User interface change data
::::::::::

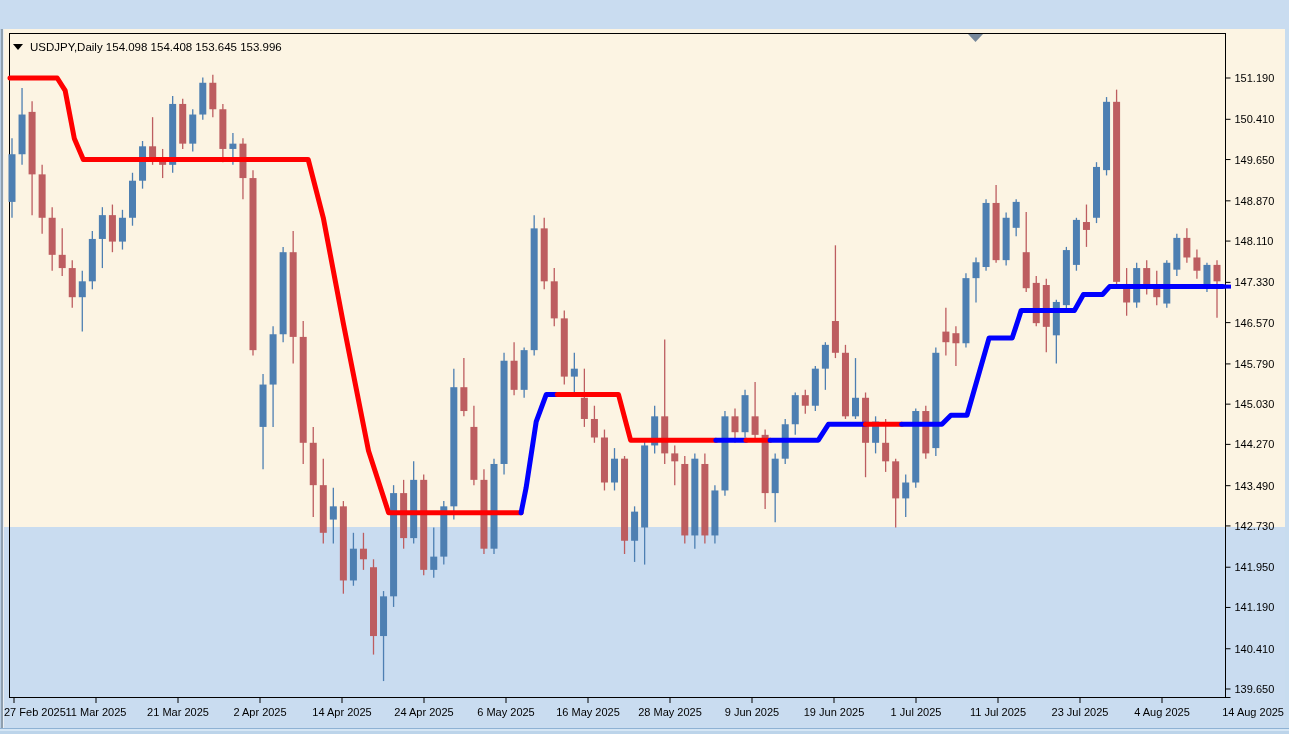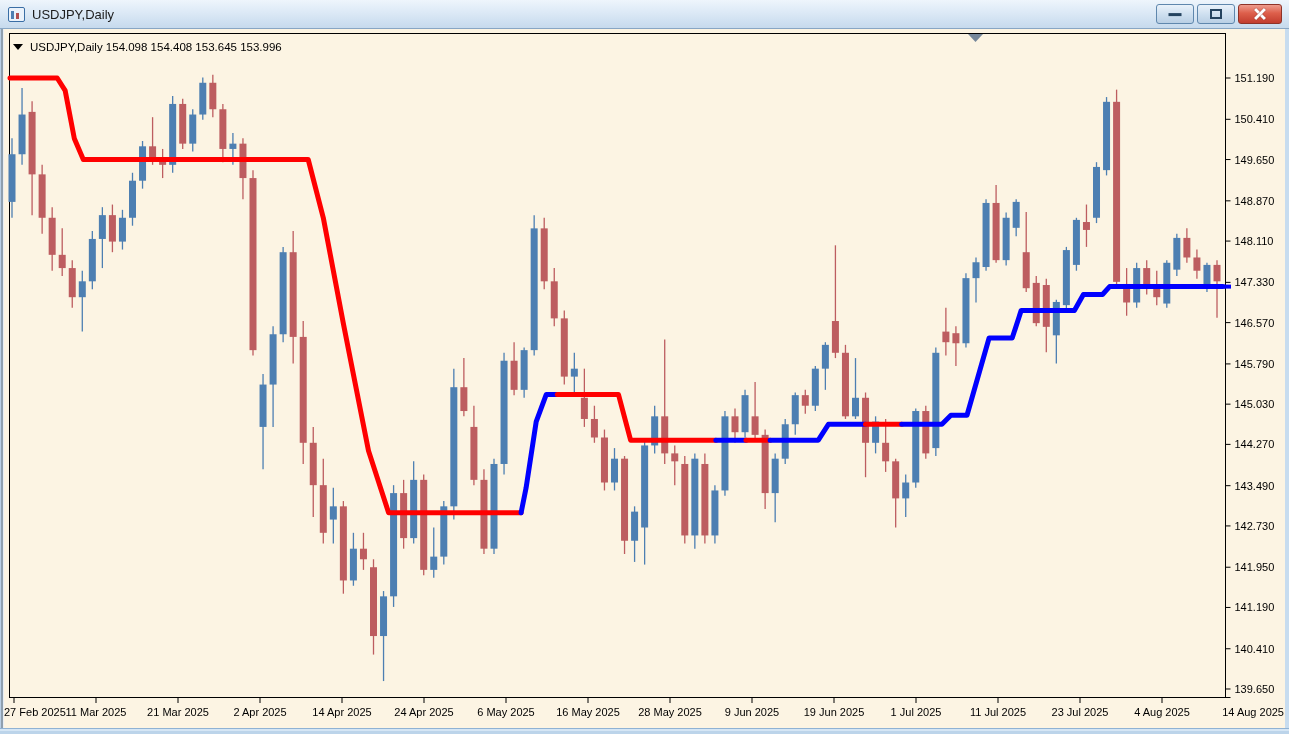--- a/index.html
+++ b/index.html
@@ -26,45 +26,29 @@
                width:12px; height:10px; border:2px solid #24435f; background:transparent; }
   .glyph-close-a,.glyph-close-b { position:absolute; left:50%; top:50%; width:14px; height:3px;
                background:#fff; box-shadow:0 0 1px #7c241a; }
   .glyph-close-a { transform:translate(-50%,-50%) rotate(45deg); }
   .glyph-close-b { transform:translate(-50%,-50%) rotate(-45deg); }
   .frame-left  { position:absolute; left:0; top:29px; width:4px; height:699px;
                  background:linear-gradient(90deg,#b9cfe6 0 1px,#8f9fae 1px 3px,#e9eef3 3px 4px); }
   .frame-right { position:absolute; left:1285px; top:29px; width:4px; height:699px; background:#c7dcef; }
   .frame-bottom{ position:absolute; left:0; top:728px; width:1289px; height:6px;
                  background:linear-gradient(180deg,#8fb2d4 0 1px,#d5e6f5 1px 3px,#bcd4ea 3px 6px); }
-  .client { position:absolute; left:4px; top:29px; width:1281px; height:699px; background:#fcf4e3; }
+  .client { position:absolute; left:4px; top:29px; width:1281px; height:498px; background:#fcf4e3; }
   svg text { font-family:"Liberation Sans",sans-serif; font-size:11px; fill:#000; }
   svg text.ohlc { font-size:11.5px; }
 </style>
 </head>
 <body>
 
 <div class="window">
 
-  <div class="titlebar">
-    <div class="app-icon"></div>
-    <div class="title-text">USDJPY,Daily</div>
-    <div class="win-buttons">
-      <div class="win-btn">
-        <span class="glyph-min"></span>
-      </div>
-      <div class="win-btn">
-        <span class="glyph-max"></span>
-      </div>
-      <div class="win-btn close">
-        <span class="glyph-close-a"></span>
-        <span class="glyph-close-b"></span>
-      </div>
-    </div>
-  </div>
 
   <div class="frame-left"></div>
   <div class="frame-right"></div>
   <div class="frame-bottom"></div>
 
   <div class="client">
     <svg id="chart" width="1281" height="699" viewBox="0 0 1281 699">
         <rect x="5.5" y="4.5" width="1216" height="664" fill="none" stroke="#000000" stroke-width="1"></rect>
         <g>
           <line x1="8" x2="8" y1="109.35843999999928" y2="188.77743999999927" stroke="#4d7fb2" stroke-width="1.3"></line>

::::::::::

◆ Your goal ◆
Write out each line above with the word "text".

◆ Output of the task ◆
   svg text { font-family:"Liberation Sans",sans-serif; font-size:11px; fill:#000; }
   svg text.ohlc { font-size:11.5px; }
-    <div class="title-text">USDJPY,Daily</div>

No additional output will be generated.